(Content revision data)
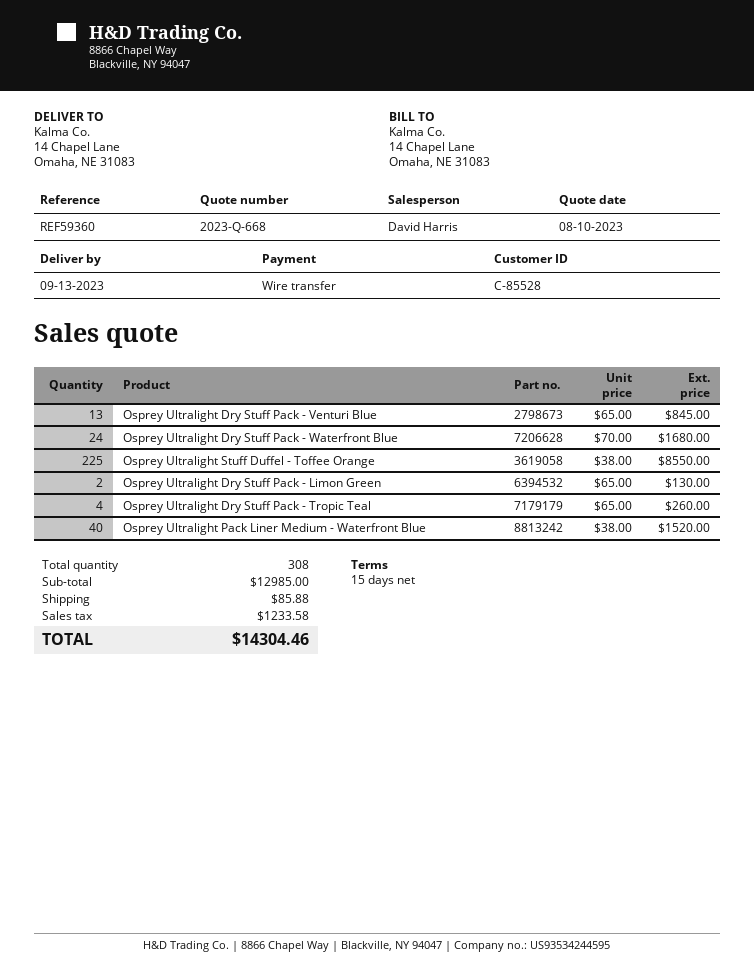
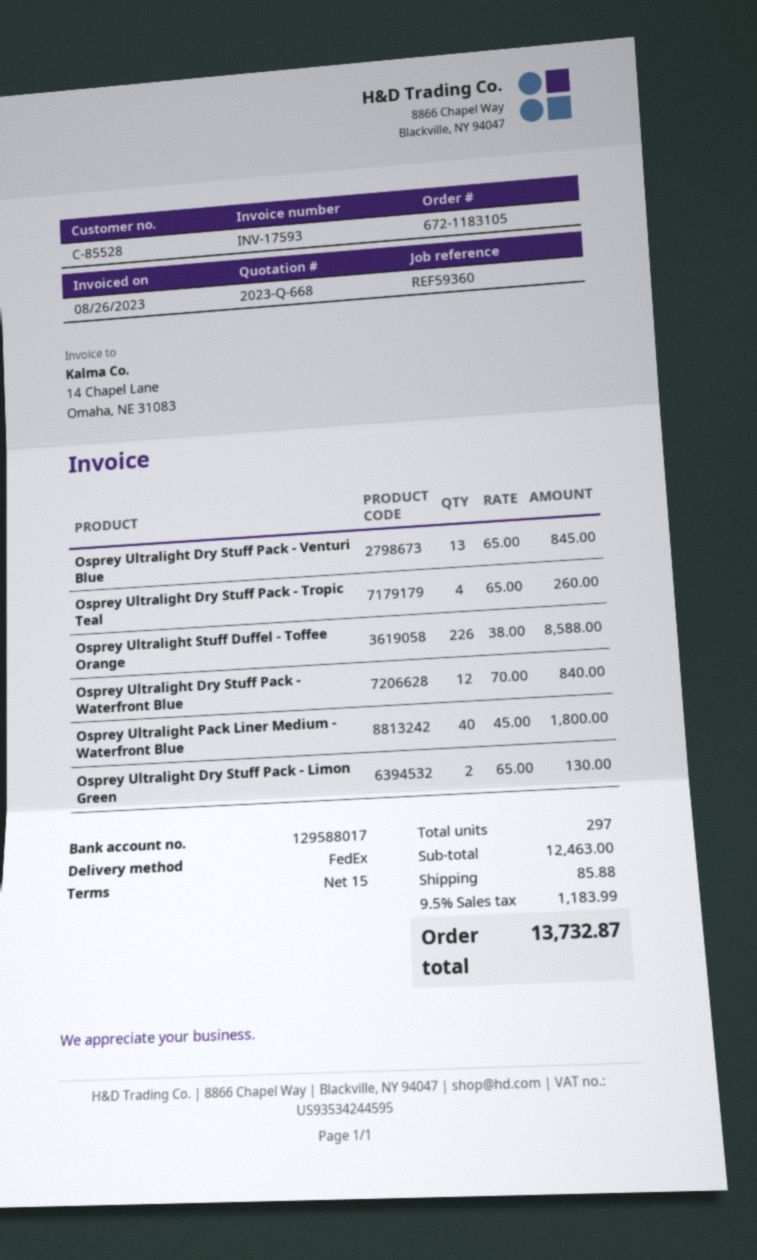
Osprey Ultralight Dry Stuff Pack - Waterfront Blue: 24 x 70.00 = 1680.00 -> 12 x 70.00 = 840.00
Osprey Ultralight Stuff Duffel - Toffee Orange: 225 x 38.00 = 8550.00 -> 226 x 38.00 = 8588.00
Osprey Ultralight Pack Liner Medium - Waterfront Blue: 40 x 38.00 = 1520.00 -> 40 x 45.00 = 1800.00
total quantity: 308 -> 297
subtotal: 12985.00 -> 12463.00
tax: 1233.58 -> 1183.99
total: 14304.46 -> 13732.87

Your task:
Copy each line of the data that contains the word "Blue".

Output of the task:
Osprey Ultralight Dry Stuff Pack - Waterfront Blue: 24 x 70.00 = 1680.00 -> 12 x 70.00 = 840.00
Osprey Ultralight Pack Liner Medium - Waterfront Blue: 40 x 38.00 = 1520.00 -> 40 x 45.00 = 1800.00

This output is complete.